Çocukluğuma gitmişken D.C’ de tahterevalliye nasıl bindiğimi de paylaşayım sizinle, yok yok gerçek değil hayalimde. Kırmızı-beyaz bir bayrak dalgalanıyordu Türk konsolosluğunda, sanki ben siyah önlük giymiş dikilmiştim okul bahçesinde öğretmenimin yanına, andımzı okuyacaktım az sonra. Ne güzeldi yabancı topraklarda yerli olmak, sonra bir de Türkçe konuşmak. Bayrağımızı görünce coştum birden, nasıl da güzel dalgalanıyordu ve hooop yukarı çıktım ben ayaklarım sallanıyor şimdi Türkiye geçiyor üstümden. Pasaport uzatma işlemleri için uğradığımız konsoloslukta işimiz bitince bir de Beyaz Sarayı görelim dedik, hani şu dünyanın kalbinin attığı yer dedikleri Obama’nın evini. Şimdi de hooop aşağı indim, korumalar caddeye inmememiz için uyardı bizi ve sonra yokladım zihnimi ben neredeyim, burası neresi?
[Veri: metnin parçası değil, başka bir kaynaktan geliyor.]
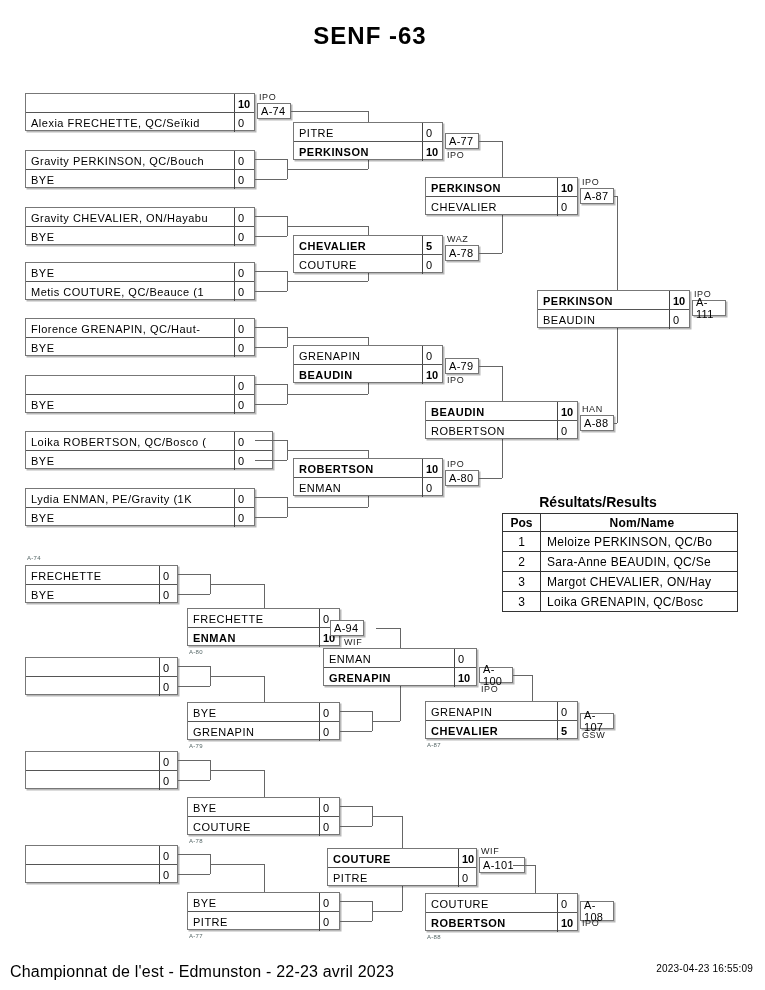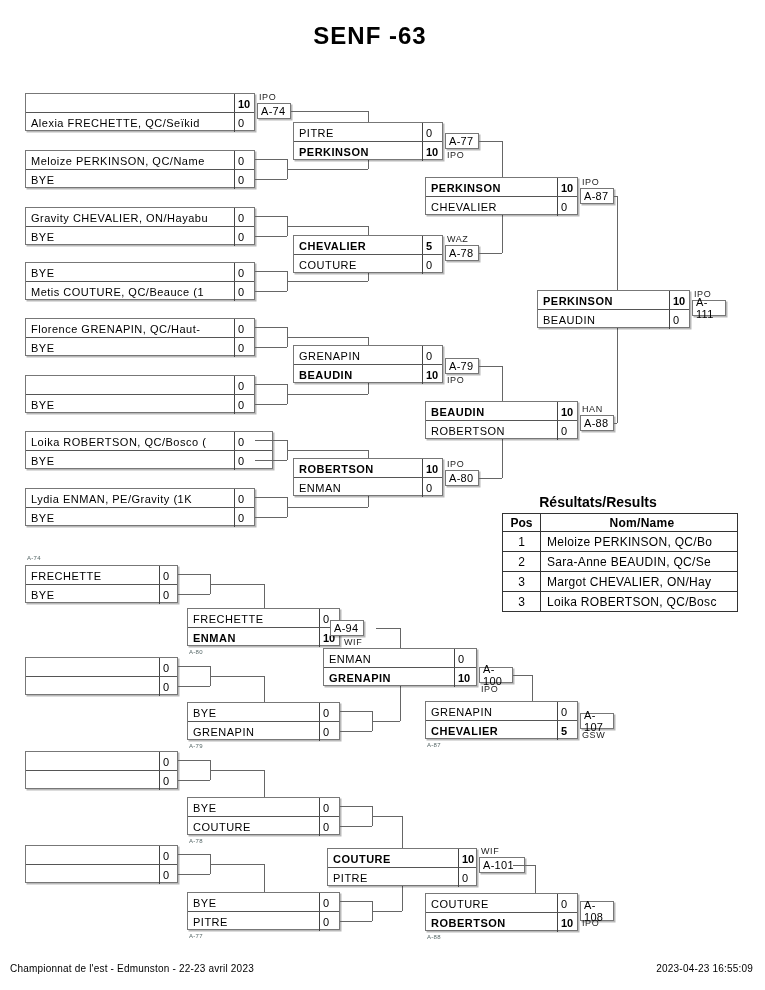--- a/index.html
+++ b/index.html
@@ -71,7 +71,7 @@
     <div class="cline" style="left: 291px; top: 111px; width: 77px; height: 1px; background: rgb(102, 102, 102);"></div>
     <div class="cline" style="left: 368px; top: 111px; width: 1px; height: 11px; background: rgb(102, 102, 102);"></div>
     <div class="match-box" style="left: 25px; top: 150px; width: 230px; height: 38px;">
-      <div class="name-cell" style="top: 0px; width: 208px; height: 19px;">Meloize PERKINSON, QC/Name</div>
+      <div class="name-cell" style="top: 0px; width: 208px; height: 19px;">Gravity PERKINSON, QC/Bouch</div>
       <div class="score-cell" style="left: 208px; top: 0px; width: 22px; height: 19px;">0</div>
       <div class="name-cell" style="top: 19px; width: 208px; height: 19px;">BYE</div>
       <div class="score-cell" style="left: 208px; top: 19px; width: 22px; height: 19px;">0</div>

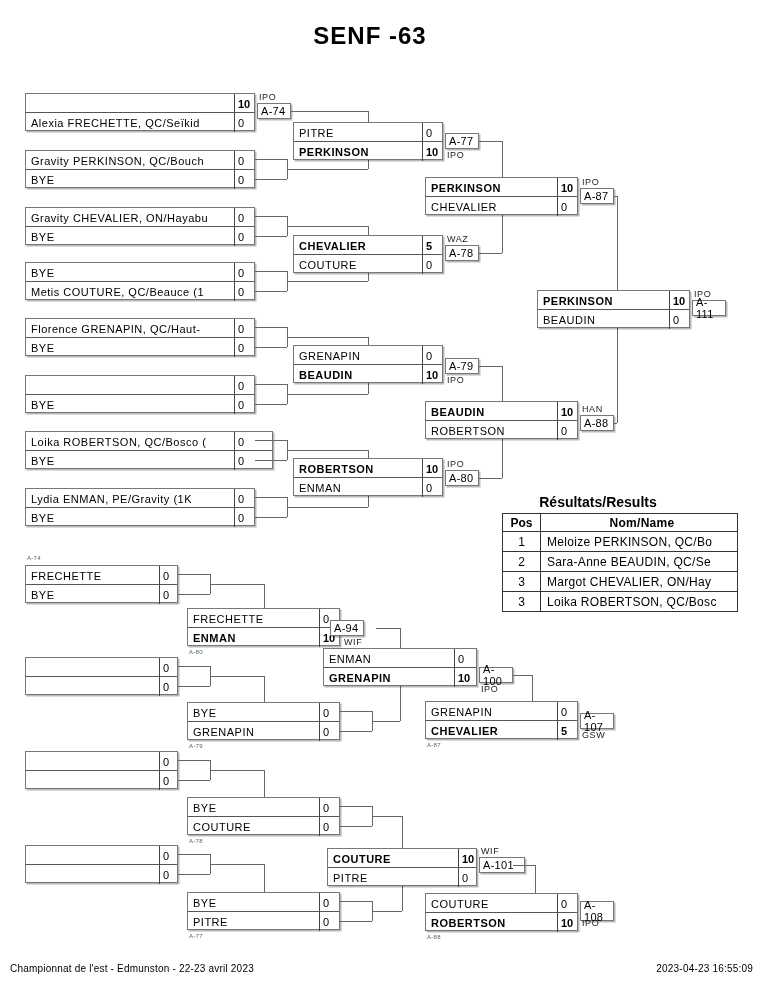--- a/index.html
+++ b/index.html
@@ -395,7 +395,7 @@
       </tr>
       <tr>
         <td class="pos-col">3</td>
-        <td class="name-col">Loika ROBERTSON, QC/Bosc</td>
+        <td class="name-col">Loika GRENAPIN, QC/Bosc</td>
       </tr>
     </tbody>
 </table>

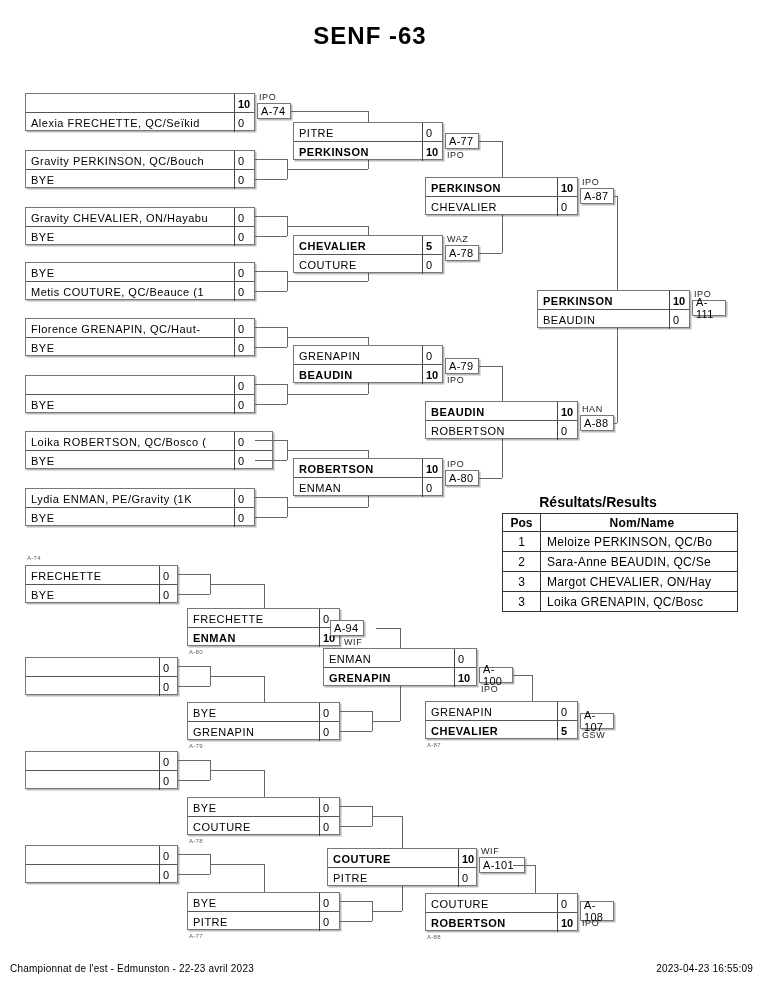--- a/index.html
+++ b/index.html
@@ -51,7 +51,7 @@
   .pos-col { width:38px; text-align:center; }
   .name-col { text-align:left; padding-left:6px; letter-spacing:0.3px; }
   
-  #footer-left  { position:absolute; left:10px;  top:963px; font-size:10px; letter-spacing:0.2px; }
+  #footer-left  { position:absolute; left:10px;  top:963px; font-size:16px; letter-spacing:0.2px; }
   #footer-right { position:absolute; right:12px; top:963px; font-size:10px; letter-spacing:0.2px; }
 </style>
 </head>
Bir tahterevalli düşünün şimdi bir yanına Amerika’yı diğer yanına da Türkiye’yi koyun, sizin tahterevalliniz dengede mi? Bakın işte bu yüzden canınız sıkılıyor. Nereden anladım bunu hemen söylüyorum, çünkü tahterevallide hareket çok önemlidir, hatta tadına varabilmek için yukarı-aşağı kuralına uymak gerekir, doğal olan budur.

Türkiye’yi başıma taç edip Türklüğümü daha ne kadar yukarı kaldırsam da yabancı diyarların farklı kültürlerinden etkilenip aç kurtlara yem olmasa diye çırpınışımdan anlıyorum bu endişemi. Fakat boyum biryere kadar ulaşıyor, ayaklarımın ucunda bir balerin gibi yükselsem bile insanı varlık sınırlarıma çarpıyorum. Çünkü bütün çabalarıma rağmen yüksekte sabit kalmak mutsuzluğa davetiye çıkarıyor. Yüksek bile olsa “durmak” hareket halinde olmaktan daha az heyecan veriyor. Dengede olmaksa bir taşın üzerine oturmak gibi geliyor bana, çünkü ortada oyun yok, iniş-çıkışlar yok o halde neden o şeyin üstünde daha fazla vakit harcayayım ki?

Artık kabul ediyor ve kendime itiraf ediyorum, başka ülkede yaşıyor olmak Türklüğümü unutmak anlamına gelmiyor ve bunu ilan etmek için onu tepeme çıkarıp yüksek yüksek taşlara çıkmama da gerek yok, onu kucağımda sıkıca tutup kimselere göstermemek, herkesten saklamak da saçma. Telaşa mahal yok. O var ve benden bir parça, bazen yukarıda bazen aşağıda, çünkü hayat bu, akan kan gibi damarlarımızda.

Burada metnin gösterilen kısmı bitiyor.